====== Information provided
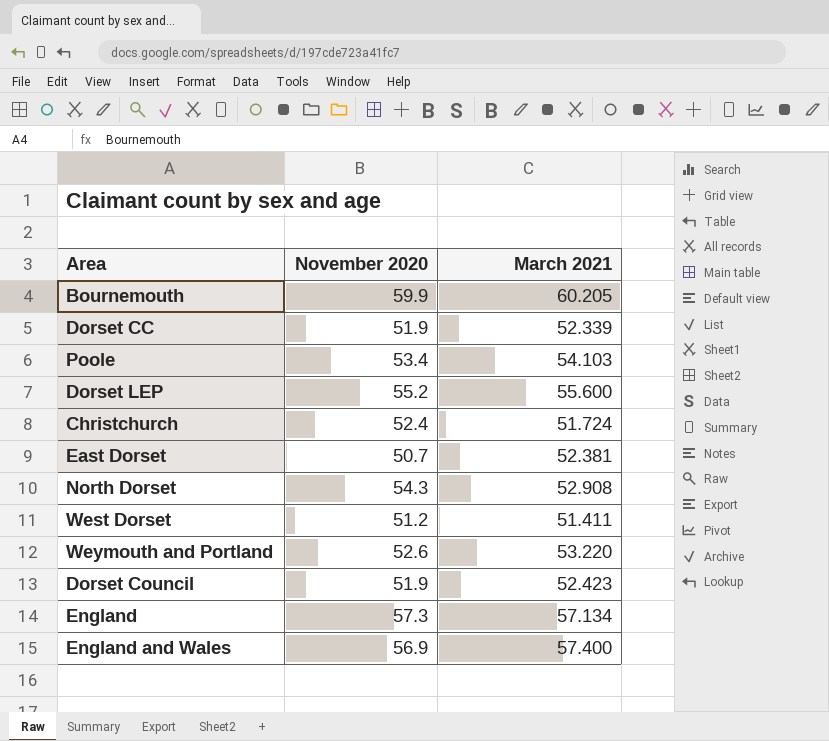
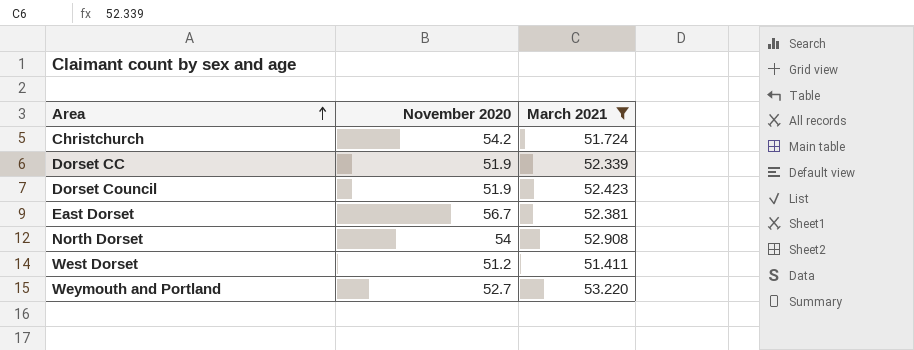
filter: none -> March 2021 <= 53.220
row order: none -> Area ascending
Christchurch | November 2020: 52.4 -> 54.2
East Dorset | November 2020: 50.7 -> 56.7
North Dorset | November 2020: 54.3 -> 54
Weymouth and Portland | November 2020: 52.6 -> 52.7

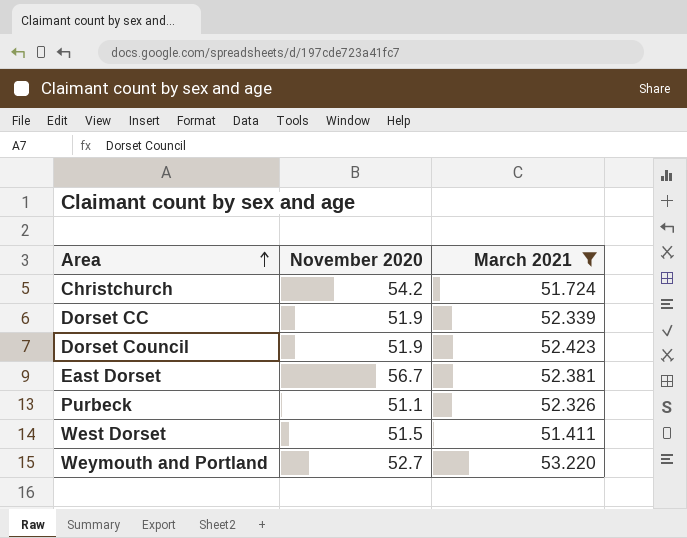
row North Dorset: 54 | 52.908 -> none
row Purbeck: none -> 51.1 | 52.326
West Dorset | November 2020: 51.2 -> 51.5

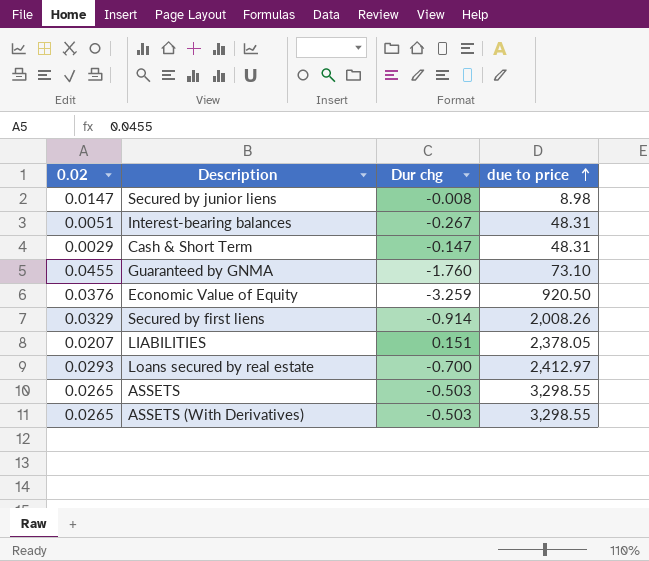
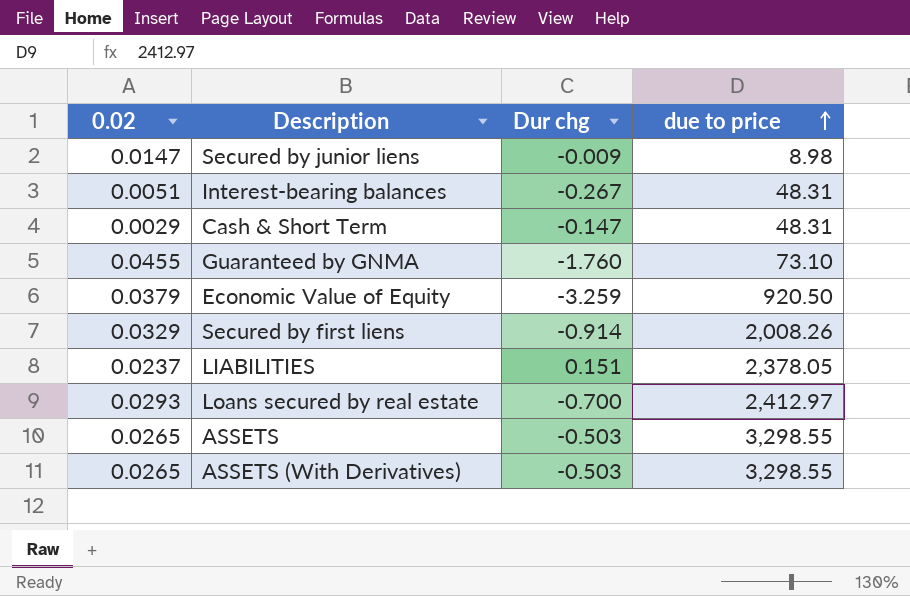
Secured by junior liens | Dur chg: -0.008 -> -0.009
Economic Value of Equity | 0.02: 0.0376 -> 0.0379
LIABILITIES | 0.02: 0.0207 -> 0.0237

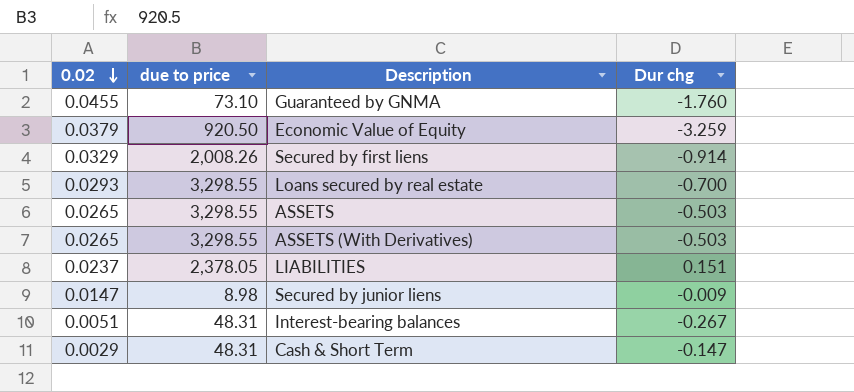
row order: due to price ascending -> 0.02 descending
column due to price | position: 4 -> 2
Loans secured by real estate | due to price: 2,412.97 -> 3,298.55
============
====== Information provided
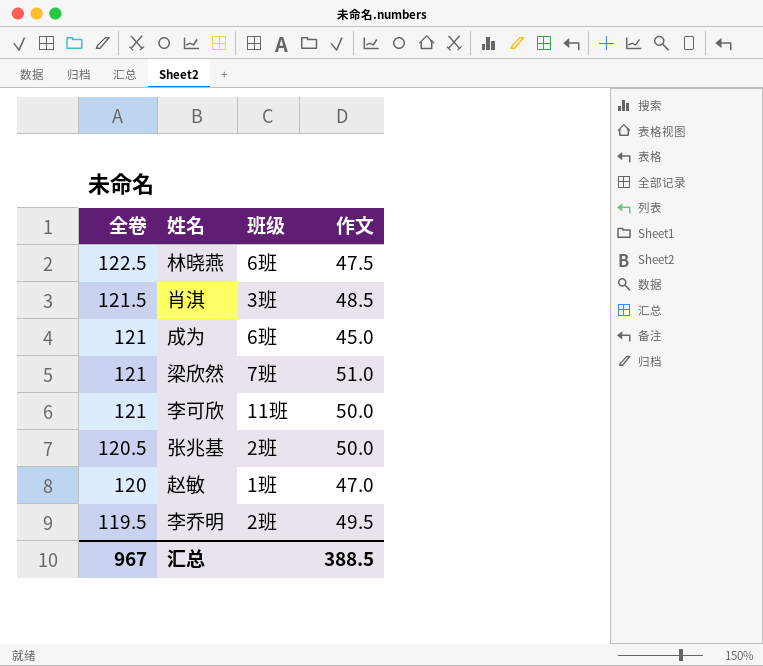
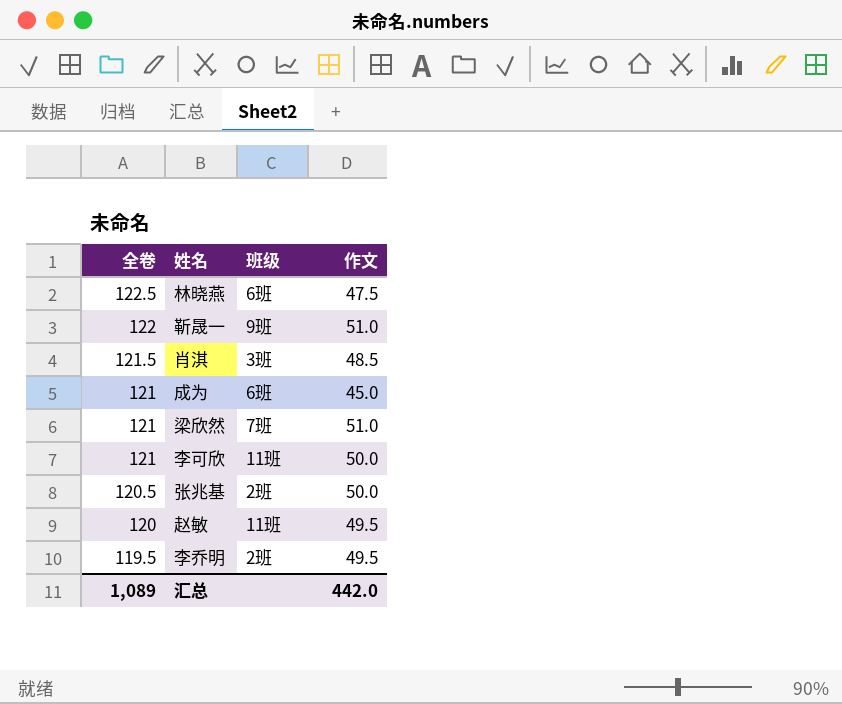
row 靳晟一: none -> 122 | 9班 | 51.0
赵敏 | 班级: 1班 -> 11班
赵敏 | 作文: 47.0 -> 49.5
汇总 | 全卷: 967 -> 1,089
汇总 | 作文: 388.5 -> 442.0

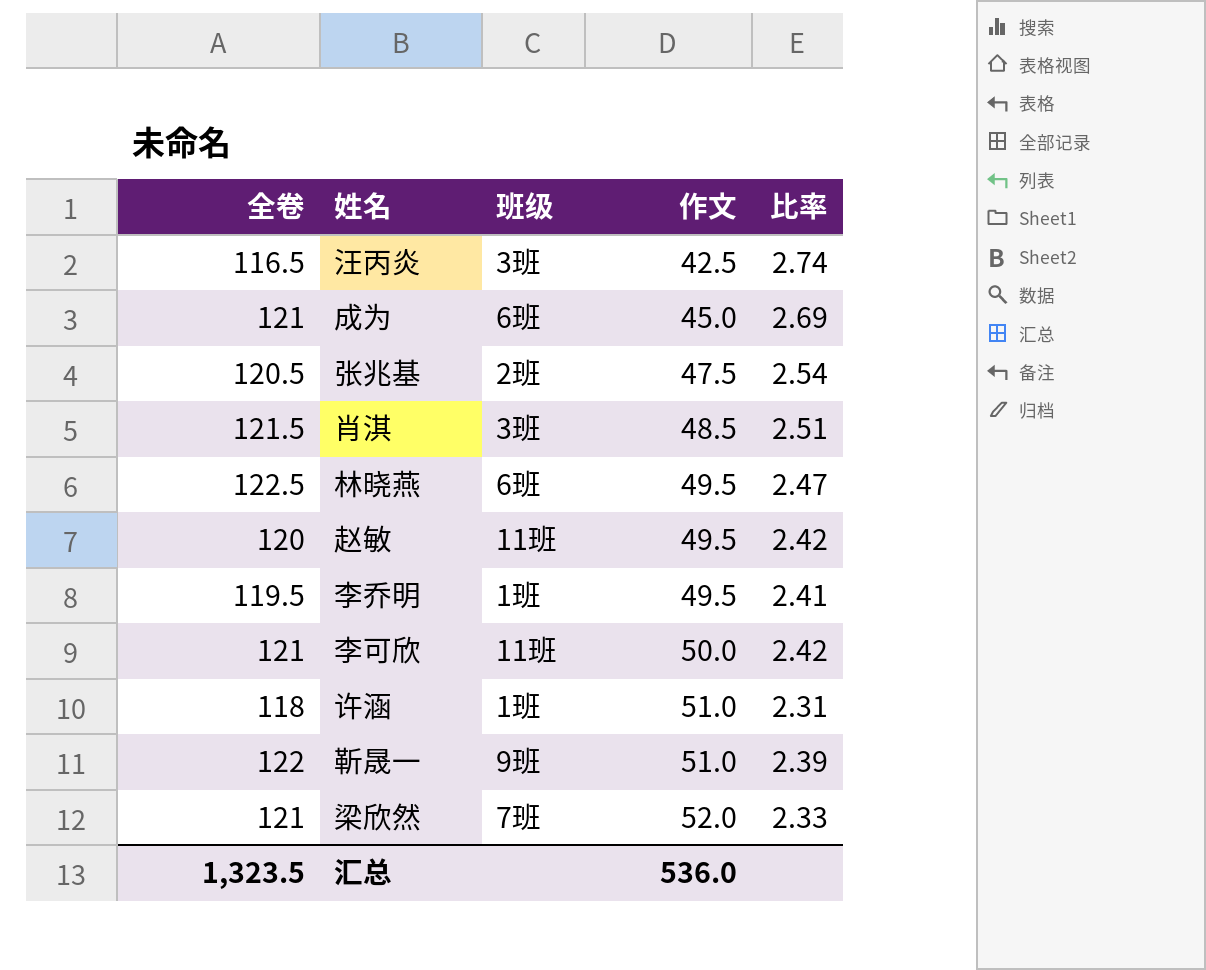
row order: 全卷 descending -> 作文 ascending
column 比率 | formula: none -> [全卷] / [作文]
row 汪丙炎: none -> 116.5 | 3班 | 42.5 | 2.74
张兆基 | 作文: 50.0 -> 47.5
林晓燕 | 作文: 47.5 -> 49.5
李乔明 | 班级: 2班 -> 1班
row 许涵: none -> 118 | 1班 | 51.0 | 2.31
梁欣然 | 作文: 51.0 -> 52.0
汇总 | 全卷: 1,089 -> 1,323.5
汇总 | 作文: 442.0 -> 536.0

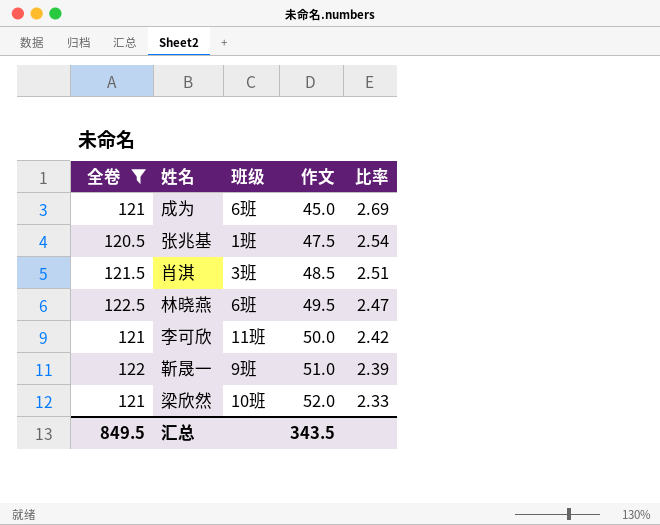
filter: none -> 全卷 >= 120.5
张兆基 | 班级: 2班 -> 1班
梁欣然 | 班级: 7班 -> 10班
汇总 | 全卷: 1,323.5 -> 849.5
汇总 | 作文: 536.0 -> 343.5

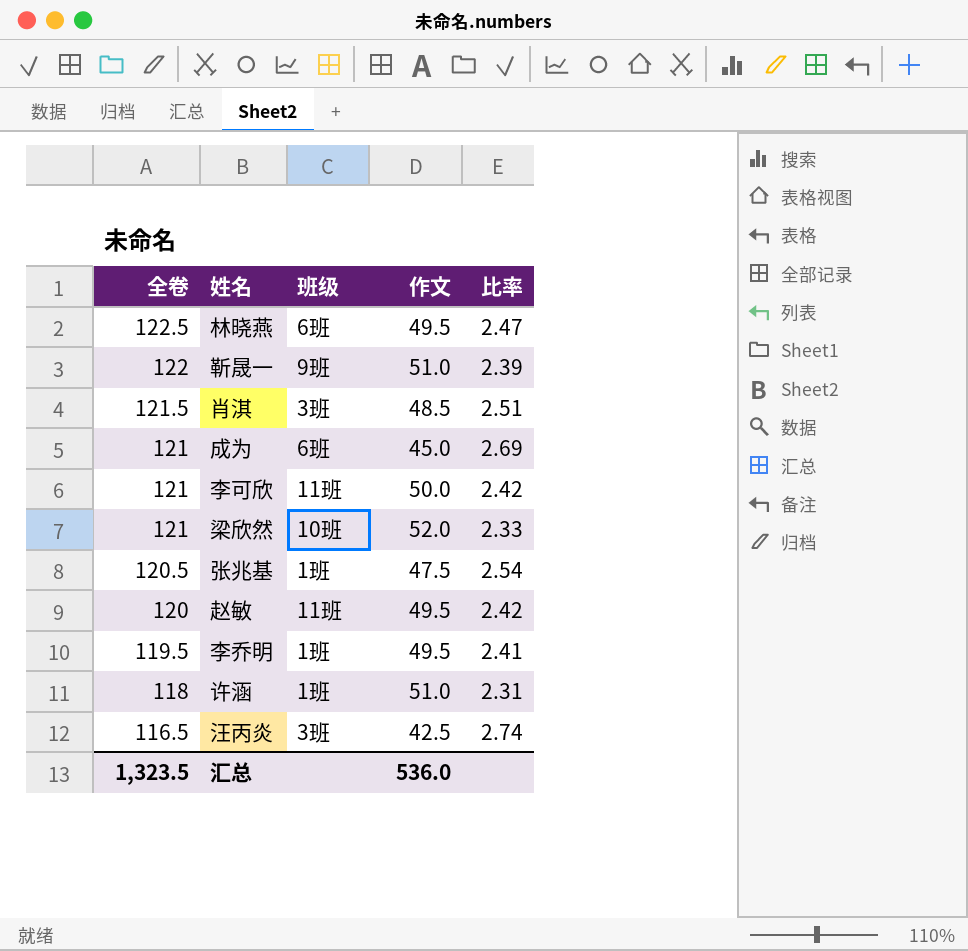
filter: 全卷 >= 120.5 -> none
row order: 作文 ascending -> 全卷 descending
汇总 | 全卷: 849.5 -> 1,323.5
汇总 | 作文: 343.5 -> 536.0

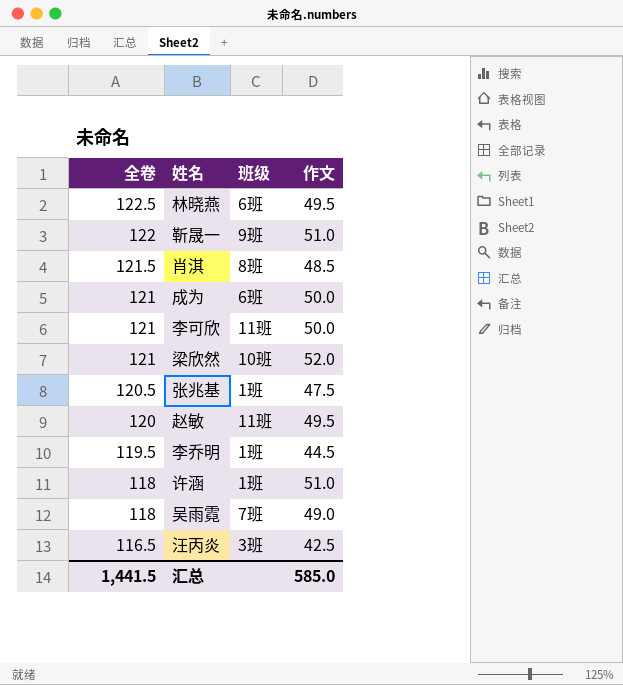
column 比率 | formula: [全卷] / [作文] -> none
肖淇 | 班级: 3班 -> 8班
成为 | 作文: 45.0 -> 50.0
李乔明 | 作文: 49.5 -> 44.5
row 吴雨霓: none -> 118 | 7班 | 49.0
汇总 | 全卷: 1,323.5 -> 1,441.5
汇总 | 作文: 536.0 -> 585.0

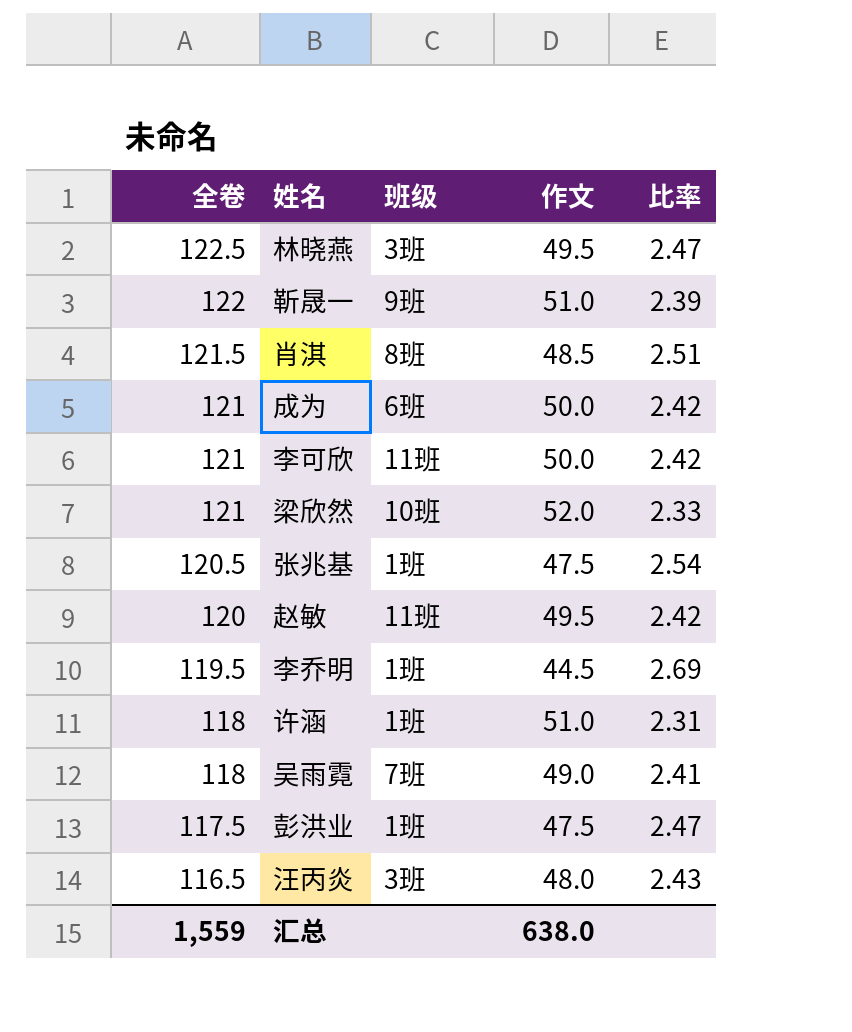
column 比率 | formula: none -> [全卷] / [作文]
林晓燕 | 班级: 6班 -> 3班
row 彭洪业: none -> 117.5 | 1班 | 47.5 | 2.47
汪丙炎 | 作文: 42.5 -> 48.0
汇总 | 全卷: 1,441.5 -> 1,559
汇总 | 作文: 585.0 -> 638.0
============
**What the task requires**
From the listing above, copy every line that includes the word "North".

**Completed task**
North Dorset | November 2020: 54.3 -> 54
row North Dorset: 54 | 52.908 -> none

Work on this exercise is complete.